Mike Sherman fired
By Greg Tepper // TexasFootball.com
If you haven’t heard the news out of College Station, Aggies head football coach Mike Sherman has been fired, athletic director Bill Byrne announced on Thursday night.
A number of scattershooting thoughts on the move:
-Sherman exits College Station with a 25-25 record in four seasons at Texas A&M, giving him the sixth-worst winning percentage of the 22 coaches in Aggies history. Now, in a lot of ways, that’s an unfair way of measuring Sherman, who took over in the wake of what was a seemingly disastrous tenure of Dennis Franchione, but the bottom line is that the Aggie faithful expects more, and he didn’t deliver.
-Speaking of the Aggie faithful: for better or for worse, there may not be an alumni base with more legitimate influence on their respective athletic program than Texas A&M. Aggie fans want the SEC? Boom; they’re there. Aggie fans want Sherman fired? Boom; it’s done. The wisdom of both of those moves, both of which are, from where I’m sitting, being generally lauded by Aggie fans and alumni, remains to be seen, but you can’t say the administration doesn’t listen to its fans (and, more importantly, its donors).
-It’s time for Texas A&M to develop an identity. For years, it was all about the Wrecking Crew defense, that A&M hung its hat on defense, that this was a program built on stopping the ball. But reality tends to tell us that the era of the Wrecking Crew is either dead or in deep hibernation. Since 2007, Texas A&M’s national rank in total defense: 83rd, 115th, 105th, 55th, 66th. Is A&M a defensive program? Not lately. Is it a running team, a passing team, a pro-set team? What, exactly, is Texas A&M all about? If you want to find one single indictment of the Mike Sherman era in College Station, it’s that you never really knew what his teams were from year to year, making it harder to recruit elite-caliber kids to fill specific roles.

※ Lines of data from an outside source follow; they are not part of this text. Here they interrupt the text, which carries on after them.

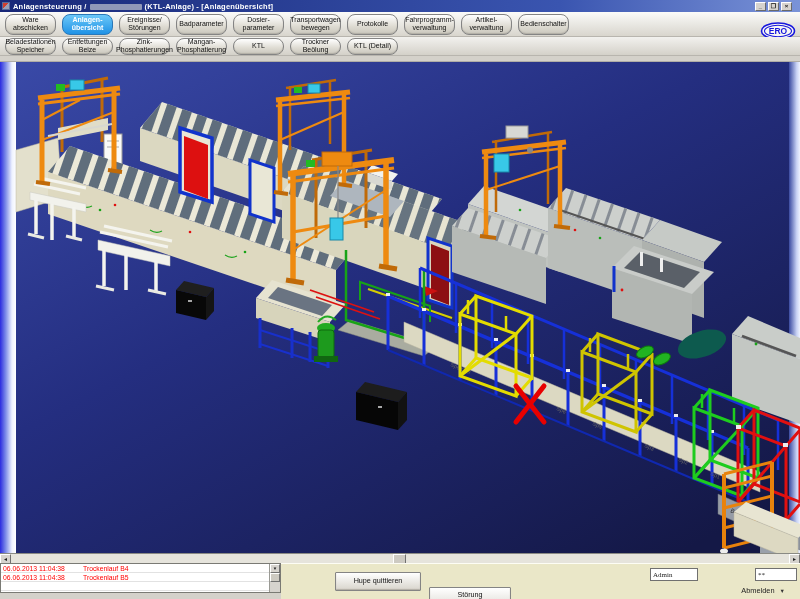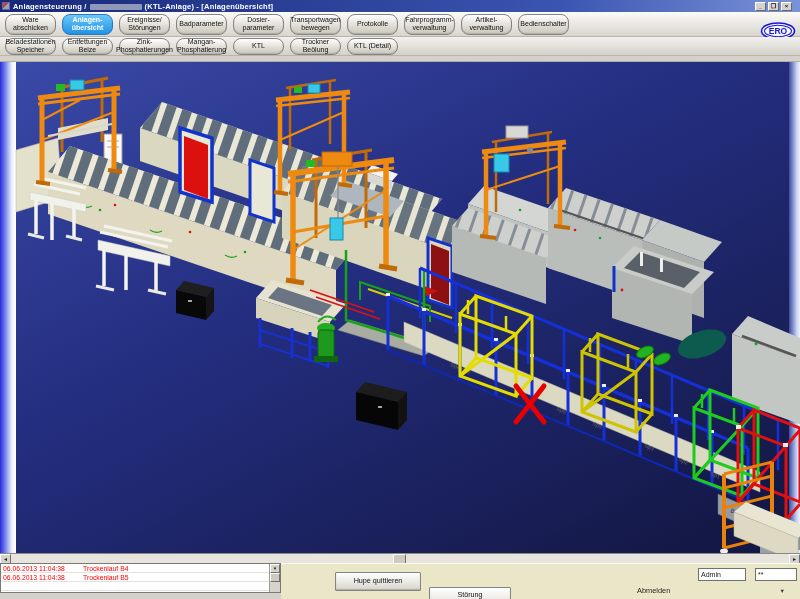--- a/index.html
+++ b/index.html
@@ -70,8 +70,8 @@
   .stoerung{left:148px;top:23px;width:82px;height:25px;}
   .login-area{position:absolute;right:3px;top:4px;width:160px;}
   .login-row{display:flex;justify-content:flex-end;gap:9px;}
-  .field{height:13px;border:1px solid #707070;background:#fff;font-family:Liberation Sans, sans-serif;
-    font-size:7px;color:#222;padding:0 2px;}
+  .field{height:13px;border:1px solid #707070;background:#fff;font-family:Liberation Serif, serif;
+    font-size:7px;color:#222;padding:0 2px;margin-left:48px;}
   .user-field{width:48px;}
   .pwd-field{width:42px;}
   .logout-row{display:flex;justify-content:space-between;align-items:center;gap:5px;margin-top:5px;padding-right:12px;

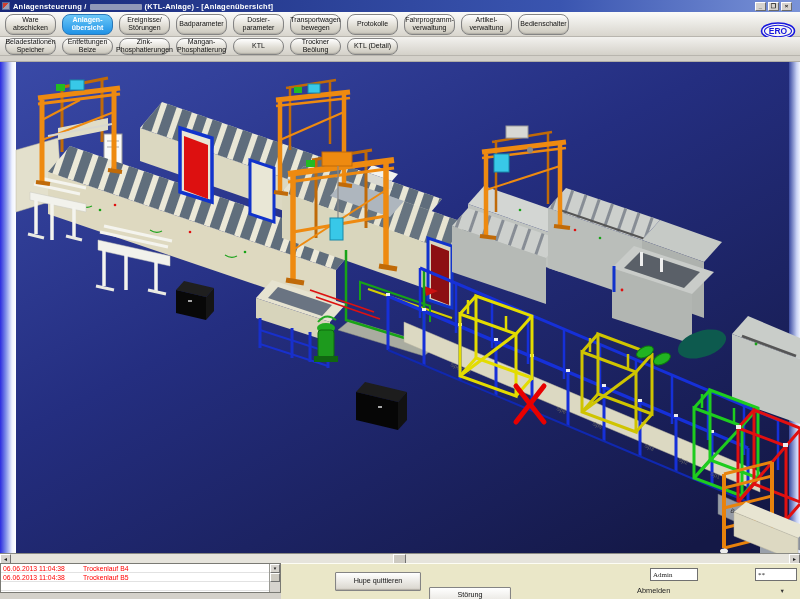--- a/index.html
+++ b/index.html
@@ -74,7 +74,7 @@
     font-size:7px;color:#222;padding:0 2px;margin-left:48px;}
   .user-field{width:48px;}
   .pwd-field{width:42px;}
-  .logout-row{display:flex;justify-content:space-between;align-items:center;gap:5px;margin-top:5px;padding-right:12px;
+  .logout-row{display:flex;justify-content:flex-end;align-items:center;gap:5px;margin-top:5px;padding-right:12px;
     font-size:7.4px;color:#222;}
   .dd-arrow{font-size:5.5px;color:#333;}
 </style>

-Say what you want about Mike Sherman deserving to keep his job or not (I tend to agree with the move, but that’s neither here nor there): this is an exceptionally risky move in the short-term for A&M. Not only is it costly in a monetary standpoint — Sherman will be bought out for about $5.8 million — but lest we forget that A&M is in the middle of a monumental shift to the SEC. When you pile a coaching change on top of that, man, that’s a lot of moving parts. It will be up to athletic director Bill Byrne (or the entirety of the athletic department, if Byrne, who hired Sherman, gets the ax next) to successfully navigate what could be treacherous waters of change.

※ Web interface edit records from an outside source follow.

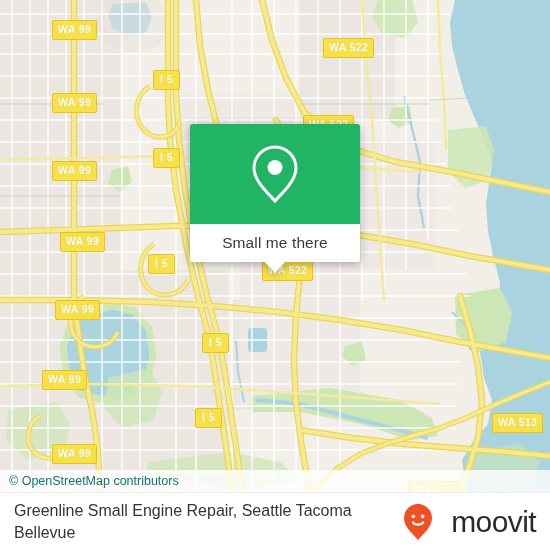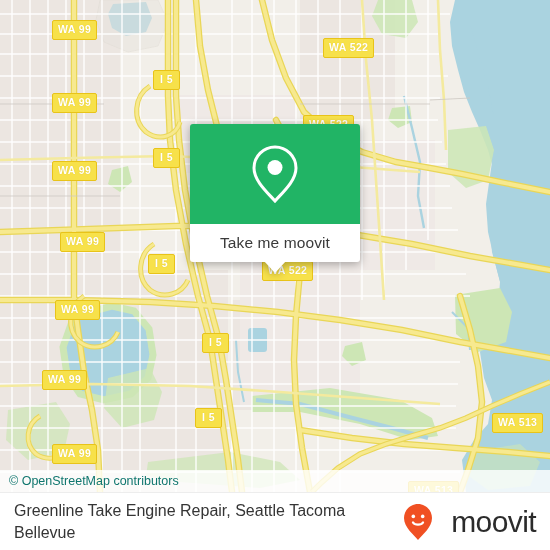--- a/index.html
+++ b/index.html
@@ -314,7 +314,7 @@
         </svg>
       </div>
       <div id="callout-white">
-        <span id="callout-label">Take me moovit</span>
+        <span id="callout-label">Small me there</span>
         <span id="callout-tail"></span>
       </div>
     </div>

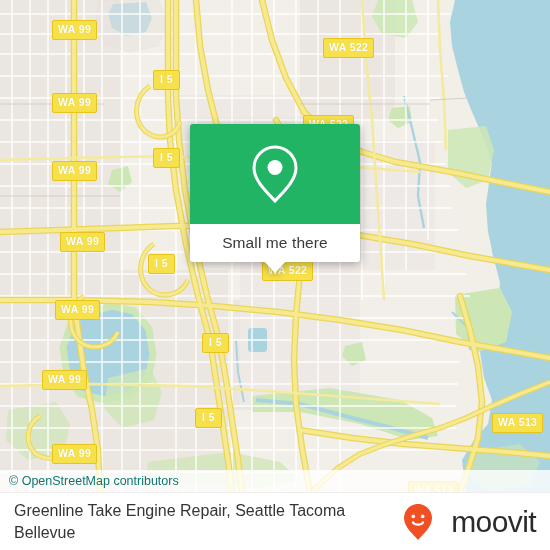--- a/index.html
+++ b/index.html
@@ -325,7 +325,7 @@
   </div>
 
   <div id="footer">
-    <div id="footer-title">Greenline Take Engine Repair, Seattle Tacoma Bellevue</div>
+    <div id="footer-title">Greenline Small Engine Repair, Seattle Tacoma Bellevue</div>
 
     <div id="brand">
       <svg width="30" height="38" viewBox="0 0 30 38">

-Speaking of recruiting, I really wonder what this is going to do to what was looking like a dynamite class for A&M going into 2012. Look at some of the names committed to the Aggies: Spring Dekaney RB Trey Williams, Fort Bend Hightower QB (more likely ATH) Bralon Addison, Klein Forest QB Matt Davis, Denton Ryan LB Jordan Richmond, among many others. These are elite-level recruits, in my mind, guys that every school across the nation would love to have, let alone every school in Texas. History tells us that schools that fire their coach lose at least a couple of recruits; the next month or so will be very interesting to watch from an A&M recruiting perspective.
-If I’m Texas A&M, my list of possible replacements are as follows, in order of priority:
1) Alabama defensive coordinator Kirby Smart
2) Houston coach Kevin Sumlin
3) Air Force coach Troy Calhoun
-And just for the heck of it, a couple of wild card entries I’ll throw out there (again, I have no information on who A&M is leaning toward): What about Jim Tressel? I know he’s radioactive right now, but if you want the best coach on the market, he’s probably it. What about Oklahoma defensive coordinator Brent Venables? He’s the perpetually hot name, but seems to have a huge loyalty to Bob Stoops. What about Mark Mangino?
-And finally…what about Texas defensive coordinator Manny Diaz? I know, I know, he’d never do it…would he?